EXERCISE AIM - Could the entries below be retyped exactly and in full?

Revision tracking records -

----------

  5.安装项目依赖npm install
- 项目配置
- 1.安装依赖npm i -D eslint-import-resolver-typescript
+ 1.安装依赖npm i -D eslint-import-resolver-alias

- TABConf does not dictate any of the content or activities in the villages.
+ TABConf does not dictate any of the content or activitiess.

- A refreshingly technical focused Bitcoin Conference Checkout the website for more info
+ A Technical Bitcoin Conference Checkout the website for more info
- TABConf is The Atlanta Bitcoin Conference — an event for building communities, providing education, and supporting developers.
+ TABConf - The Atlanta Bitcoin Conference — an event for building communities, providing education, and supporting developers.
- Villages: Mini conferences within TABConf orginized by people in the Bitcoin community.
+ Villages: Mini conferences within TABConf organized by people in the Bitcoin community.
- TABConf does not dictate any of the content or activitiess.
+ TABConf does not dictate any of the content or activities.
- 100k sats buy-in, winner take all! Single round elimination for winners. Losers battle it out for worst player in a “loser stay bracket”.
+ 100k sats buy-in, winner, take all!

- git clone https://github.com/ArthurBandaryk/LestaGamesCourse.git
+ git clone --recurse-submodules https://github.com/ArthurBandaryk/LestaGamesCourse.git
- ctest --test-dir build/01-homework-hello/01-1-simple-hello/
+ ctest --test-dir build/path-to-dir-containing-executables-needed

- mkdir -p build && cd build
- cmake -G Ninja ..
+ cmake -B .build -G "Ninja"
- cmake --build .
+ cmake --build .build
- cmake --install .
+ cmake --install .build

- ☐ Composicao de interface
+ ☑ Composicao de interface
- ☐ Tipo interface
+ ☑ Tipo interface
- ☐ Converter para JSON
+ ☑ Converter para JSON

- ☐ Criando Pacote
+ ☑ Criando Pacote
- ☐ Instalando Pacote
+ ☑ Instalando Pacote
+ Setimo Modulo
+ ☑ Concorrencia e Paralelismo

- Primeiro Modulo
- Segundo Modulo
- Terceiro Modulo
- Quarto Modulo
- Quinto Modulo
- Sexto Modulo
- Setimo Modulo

----------

WORKED SOLUTION -
  5.安装项目依赖npm install
- 项目配置
- 1.安装依赖npm i -D eslint-import-resolver-typescript
+ 1.安装依赖npm i -D eslint-import-resolver-alias

- TABConf does not dictate any of the content or activities in the villages.
+ TABConf does not dictate any of the content or activitiess.

- A refreshingly technical focused Bitcoin Conference Checkout the website for more info
+ A Technical Bitcoin Conference Checkout the website for more info
- TABConf is The Atlanta Bitcoin Conference — an event for building communities, providing education, and supporting developers.
+ TABConf - The Atlanta Bitcoin Conference — an event for building communities, providing education, and supporting developers.
- Villages: Mini conferences within TABConf orginized by people in the Bitcoin community.
+ Villages: Mini conferences within TABConf organized by people in the Bitcoin community.
- TABConf does not dictate any of the content or activitiess.
+ TABConf does not dictate any of the content or activities.
- 100k sats buy-in, winner take all! Single round elimination for winners. Losers battle it out for worst player in a “loser stay bracket”.
+ 100k sats buy-in, winner, take all!

- git clone https://github.com/ArthurBandaryk/LestaGamesCourse.git
+ git clone --recurse-submodules https://github.com/ArthurBandaryk/LestaGamesCourse.git
- ctest --test-dir build/01-homework-hello/01-1-simple-hello/
+ ctest --test-dir build/path-to-dir-containing-executables-needed

- mkdir -p build && cd build
- cmake -G Ninja ..
+ cmake -B .build -G "Ninja"
- cmake --build .
+ cmake --build .build
- cmake --install .
+ cmake --install .build

- ☐ Composicao de interface
+ ☑ Composicao de interface
- ☐ Tipo interface
+ ☑ Tipo interface
- ☐ Converter para JSON
+ ☑ Converter para JSON

- ☐ Criando Pacote
+ ☑ Criando Pacote
- ☐ Instalando Pacote
+ ☑ Instalando Pacote
+ Setimo Modulo
+ ☑ Concorrencia e Paralelismo

- Primeiro Modulo
- Segundo Modulo
- Terceiro Modulo
- Quarto Modulo
- Quinto Modulo
- Sexto Modulo
- Setimo Modulo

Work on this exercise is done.